# Simple Algebra?

By raulgc01

@raulgc01 (306)

Philippines

October 10, 2007 7:46am CST

You are in a gold buying business, and the weights of the gold being sold to you ranges from 1 gram to 1000 grams. In order to weigh the gold you have to buy counter weights, (meaning standard weights) counter weights are classified into 1 gram, 2 grams, 3 grams, 4 grams and so on up to 1200 grams (a 1 gram of gold equals the weight of a 1 gram counter weight). If each counter weight costs $50, how much will you invest so that you will be able to weigh the golds being sold to you in an efficient manner (Assuming that a fractions of a gram does not matter)?

2 responses

@victorywp (3526)

• Malaysia

15 Feb 09

1, 2, 4, 8, 16, 32, 64, 128, 256, 512
other weights can be derived from the above. cheers!

@owlwings (40010)

• Cambridge, England

19 Feb 09

I think I can pay less for my weights than Victory.
Using the binary numbers is certainly the most efficient if you can only add the weights but don't forget that you can use subtraction as well by putting a weight on the gold side of the scale. In that case, you can use ternary numbers and still only need one of each denomination.
If we may only use one of each denomination (which isn't necessarily true but I make that restriction to show that it can be done), I would buy one of each of the following weights: 1,3,9,27,81,243,729 at a cost of $350
All weights in increments of 1 gram can be measured with these up to 1093 grams.

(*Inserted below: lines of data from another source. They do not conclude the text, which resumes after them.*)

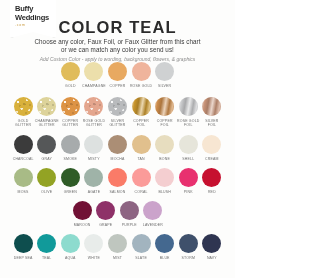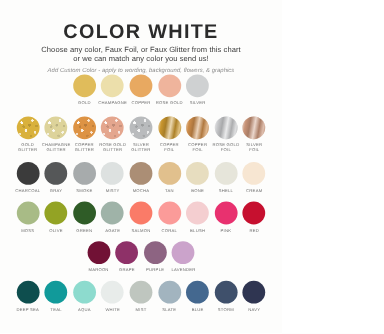--- a/index.html
+++ b/index.html
@@ -102,6 +102,11 @@
 
 <div id="page">
 
+  <div id="logo">
+    <div class="l1">Buffy</div>
+    <div class="l2">Weddings</div>
+    <div class="l3">.com</div>
+  </div>
 
   <div id="title">COLOR WHITE</div>
 

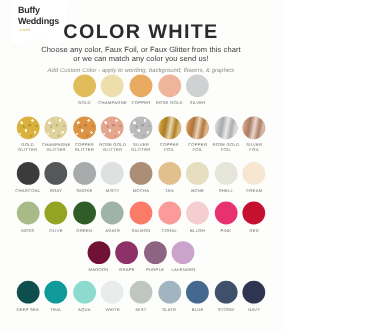--- a/index.html
+++ b/index.html
@@ -108,7 +108,7 @@
     <div class="l3">.com</div>
   </div>
 
-  <div id="title">COLOR WHITE</div>
+  <div id="title">COLOR TEAL</div>
 
   <div id="sub">
     <div class="s1">Choose any color, Faux Foil, or Faux Glitter from this chart</div>

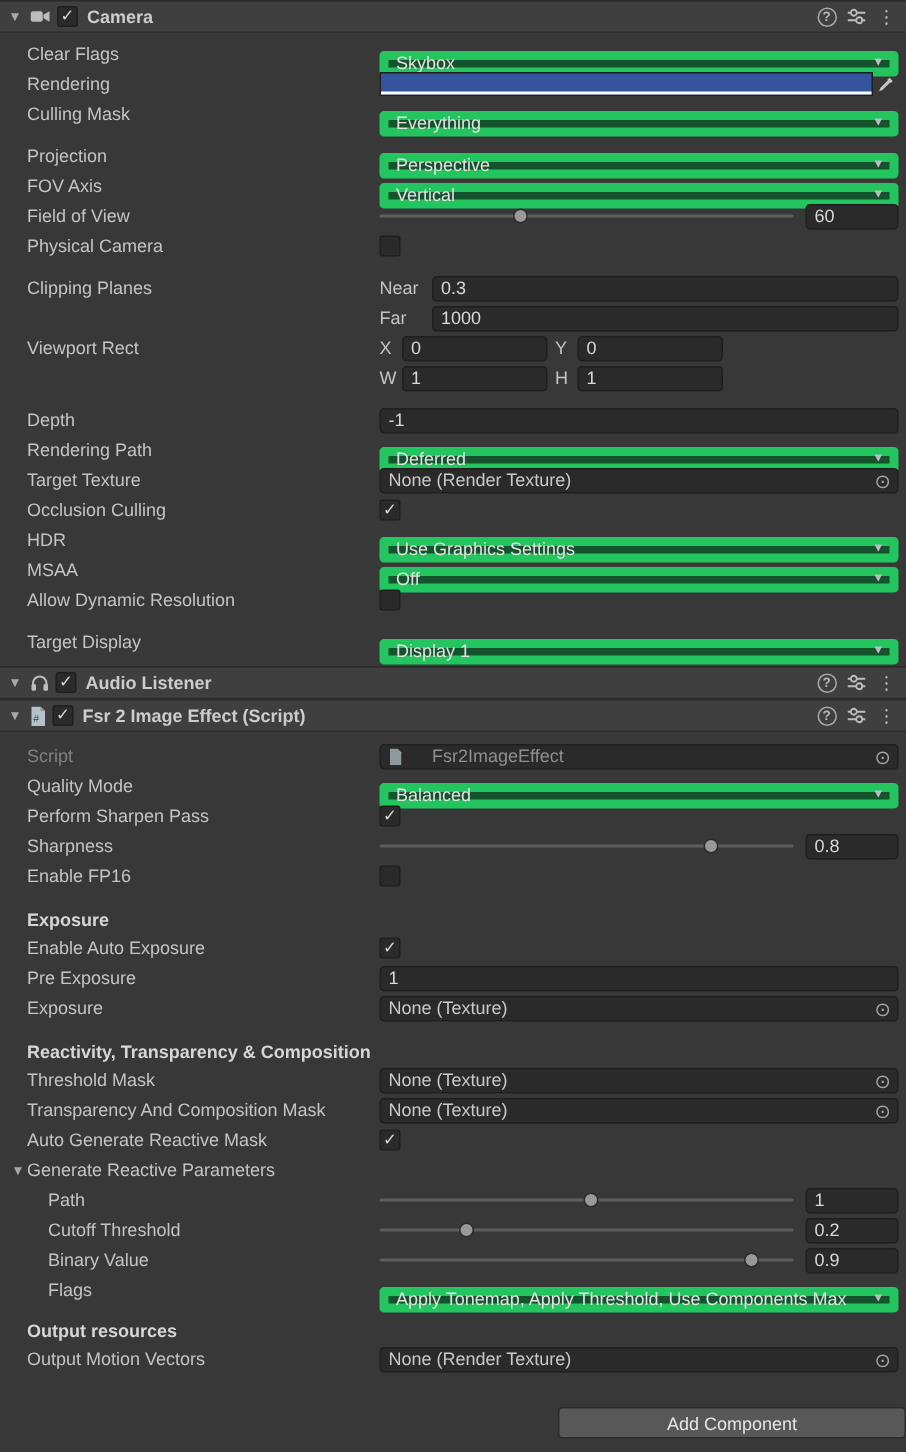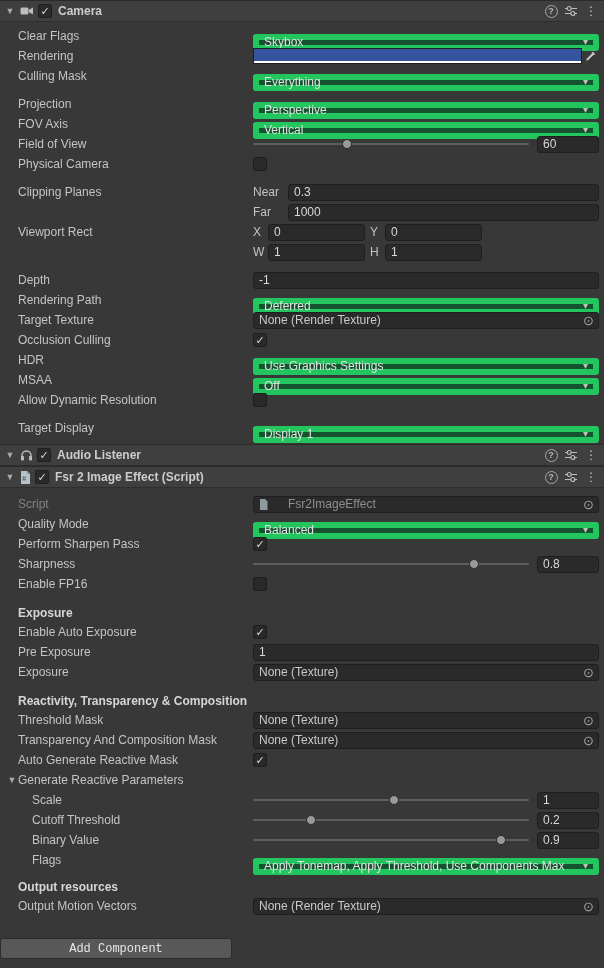--- a/index.html
+++ b/index.html
@@ -487,7 +487,7 @@
   </div>
 
   <div class="row indent">
-    <div class="label">Scale</div>
+    <div class="label">Path</div>
     <div class="value">
       <div class="slider">
         <div class="track"></div>

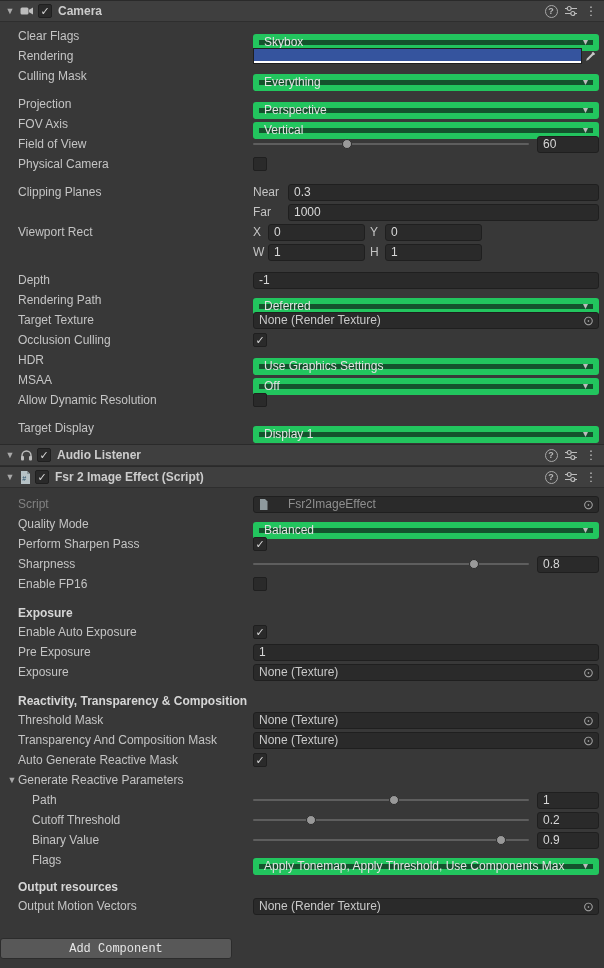--- a/index.html
+++ b/index.html
@@ -94,7 +94,7 @@
   .label-fold { width: 247px; flex: none; display: flex; align-items: center; color: #c4c4c4; }
   .row.foldrow { padding-left: 6px; }
   
-  .add-wrap { display: flex; justify-content: flex-start; margin-top: 16px; font-family: Liberation Mono, monospace; }
+  .add-wrap { display: flex; justify-content: flex-end; margin-top: 16px; }
   .add-btn {
     width: 232px; height: 21px;
     background: #585858; border: 1px solid #2c2c2c; border-radius: 3px;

The first few are as follows (because it is a regular system, the rest follow by inference). If a weight is shown as '-', it means that it is used on the gold side of the scale; if it is positive, it is used on the normal weight pan.
1 = +1
2 = +3 -1
3 = +3
4 = +1 +3
5 = +9 -3 -1
6 = +9 -3
7 = +9 +1 -3
8 = +9 -1
9 = +9
10 = +9 +1
...
13 = +9 +3 +1
14 = +27 -9 -3 -1
and so on
I don't doubt that, for practical purposes, weights in powers of 5 would be more useful but you would need to introduce weights in the series 2*5^n (i.e. 2, 20 ...) and this would cost more. The same would apply to powers of 4.
I believe that powers of 3 gives the most cost effective solution:
7 counter weights in all at a total cost of $350.

@victorywp (3526)

• Malaysia

19 Feb 09

great! i have never thought of it that way! through such a discussion, we can actually improve our thinking & learn much more. it's cool!